Columbia University, Mailman School of Public Health
Published
May 3, 2024
Introduction: The Need for Survey Weights
Surveys are an essential tool for gathering information and understanding public opinion on various issues. The success of survey-based research largely depends on the sampling procedure used. When sampling units do not have equal probabilities of selection, survey weights become crucial to ensure that statistics derived from the sample accurately represent the target population.
Typically, a survey weight for each unit is calculated as the inverse of its probability of being selected. In a simple random sample, this would be 1/N, where N is the total population size, making the weight uniform across all units. However, more complex survey designs—such as stratified, clustered, or multistage sampling—require different weights since each unit may represent varying numbers of people from the target population.
Even with accurately calculated initial weights, the sample might not perfectly reflect the population due to the inherent randomness of sampling, or factors like non-response or coverage biases. To address these discrepancies, sample weights can be adjusted to better align with known population totals. This process, known as sample balancing, will be further explored with a focus on a specific technique called ‘raking’ in the next section.
An Overview of the Raking Methodology for Survey Weights
Raking, also known as iterative proportional fitting, is a post stratification procedure that can be used to adjust survey weights to better align with known population totals. It is most commonly used to account for non-response and non-coverage biases, but can account for a range of biases in the design and implementation of a survey. Raking enhances the representativeness and accuracy of survey results, assuming accurate population totals.
Here are some commonly recommended ‘best practices’ for raking:
Base weights:
Starting with base weights, initial weights based on the inverse probability of selection, is a standard approach (Battaglia et al., 2009).
Variable selection:
Choosing relevant variables is critical. Typically, these include demographic information and key survey topics. For instance, political affiliation might be used for a survey on public policy opinions (Pew Research Center, 2018).
Collapse small cells:
It is recommended to merge smaller categories that represent less than 2% of the sample or control totals to prevent issues with convergence and prevent overfitting (Battaglia et al., 2009)(Oh and Scheuren, 1978).
Weight trimming:
Limiting the number of iterations and trimming outlier weights helps prevent overfitting. Weights significantly larger than average (e.g. 5x) should be truncated to maintain balance (Battaglia et al., 2004)
Model evaluation:
Often, demographic discrepancies exceeding 5 percentage points are “notable” and discrepancies less than 2 percentage points are not. Discrepancies in the 2 to 5 point range may be notable if the characteristic is of special interest for the study or is strongly associated with key outcome variables (Debell & Krosnick, 2009)

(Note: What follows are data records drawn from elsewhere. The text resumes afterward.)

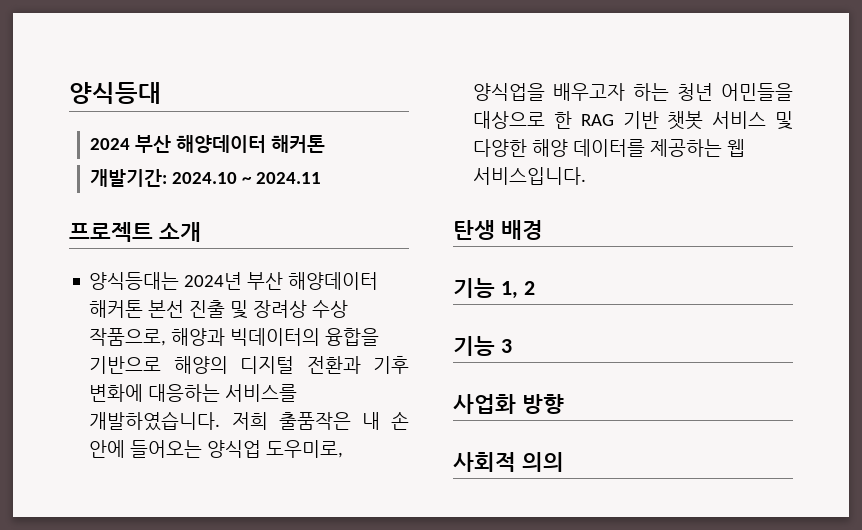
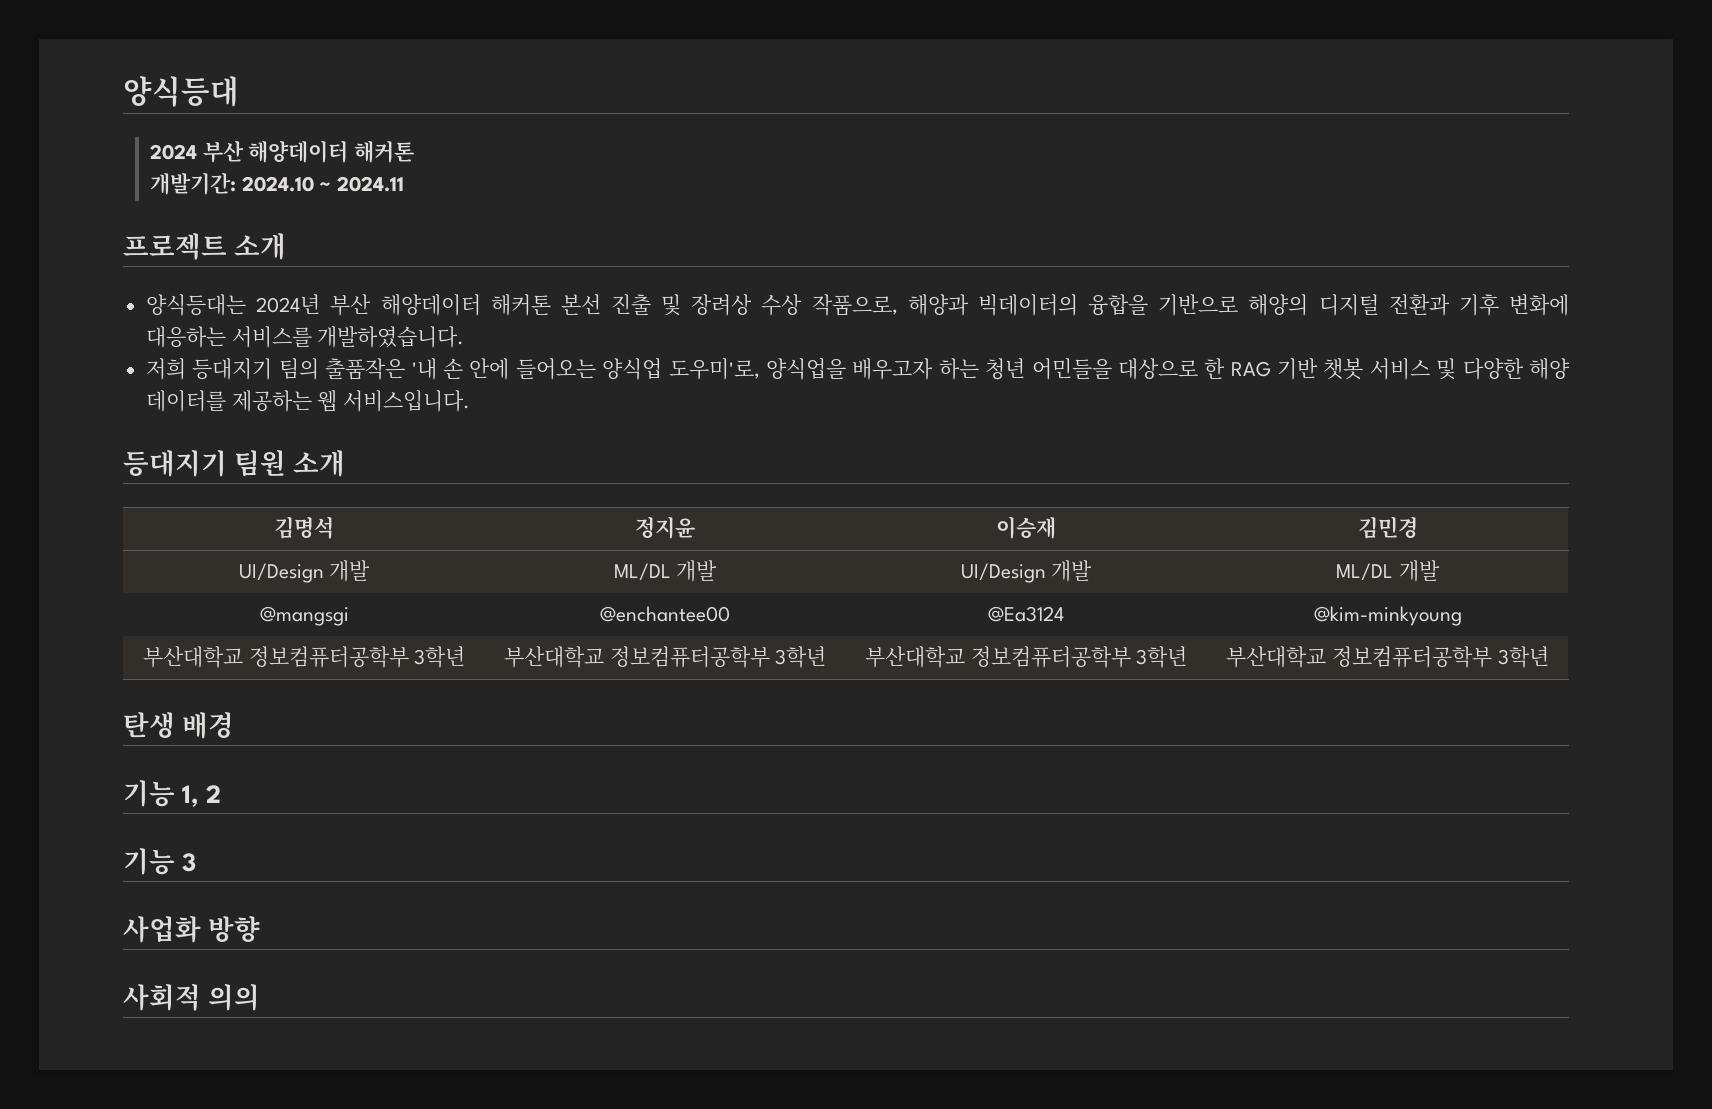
- 양식등대는 2024년 부산 해양데이터 해커톤 본선 진출 및 장려상 수상 작품으로, 해양과 빅데이터의 융합을 기반으로 해양의 디지털 전환과 기후 변화에 대응하는 서비스를 개발하였습니다. 저희 출품작은 내 손 안에 들어오는 양식업 도우미로, 양식업을 배우고자 하는 청년 어민들을 대상으로 한 RAG 기반 챗봇 서비스 및 다양한 해양 데이터를 제공하는 웹 서비스입니다.
+ 양식등대는 2024년 부산 해양데이터 해커톤 본선 진출 및 장려상 수상 작품으로, 해양과 빅데이터의 융합을 기반으로 해양의 디지털 전환과 기후 변화에 대응하는 서비스를 개발하였습니다.
+ 저희 등대지기 팀의 출품작은 '내 손 안에 들어오는 양식업 도우미'로, 양식업을 배우고자 하는 청년 어민들을 대상으로 한 RAG 기반 챗봇 서비스 및 다양한 해양 데이터를 제공하는 웹 서비스입니다.
+ 등대지기 팀원 소개
+ 김명석 | 정지윤 | 이승재 | 김민경
+ UI/Design 개발 | ML/DL 개발 | UI/Design 개발 | ML/DL 개발
+ @mangsgi | @enchantee00 | @Ea3124 | @kim-minkyoung
+ 부산대학교 정보컴퓨터공학부 3학년 | 부산대학교 정보컴퓨터공학부 3학년 | 부산대학교 정보컴퓨터공학부 3학년 | 부산대학교 정보컴퓨터공학부 3학년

It’s best to examine the effects of raking on variables not used as raking factors. If these estimates show a greater difference from the benchmarks using the new weights, consider raking with a revised poststratification approach (Debell & Krosnick, 2009)
The following section will outline the raking algorithm and walk through a simple demonstration of how the raking process can be used to improve alignment with known population values.
Simple Raking Example
This section provides a high level description of the raking algorithm and then walks through a simple example using two binary variables to illustrate the raking process.
Raking steps:
Take each row in turn and multiply each entry in the row by the ratio of the population total to the weighted sample total for that category
The row totals of the adjusted data should agree with the population totals for that variable. The weighted column totals of the adjusted data, however, may not yet agree with the population totals for the column variable.
Take each column and multiply each entry in the column by the ratio of the population total to the current total for that category.
Now the weighted column totals of the adjusted data agree with the population totals for that variable, but the new weighted row totals may no longer match the corresponding population totals.
Continue alternating between the rows and the columns.
Close agreement on both rows and columns is usually achieved after a small number of iterations.
The result is a tabulation for the population that reflects the relation of the two control variables in the sample.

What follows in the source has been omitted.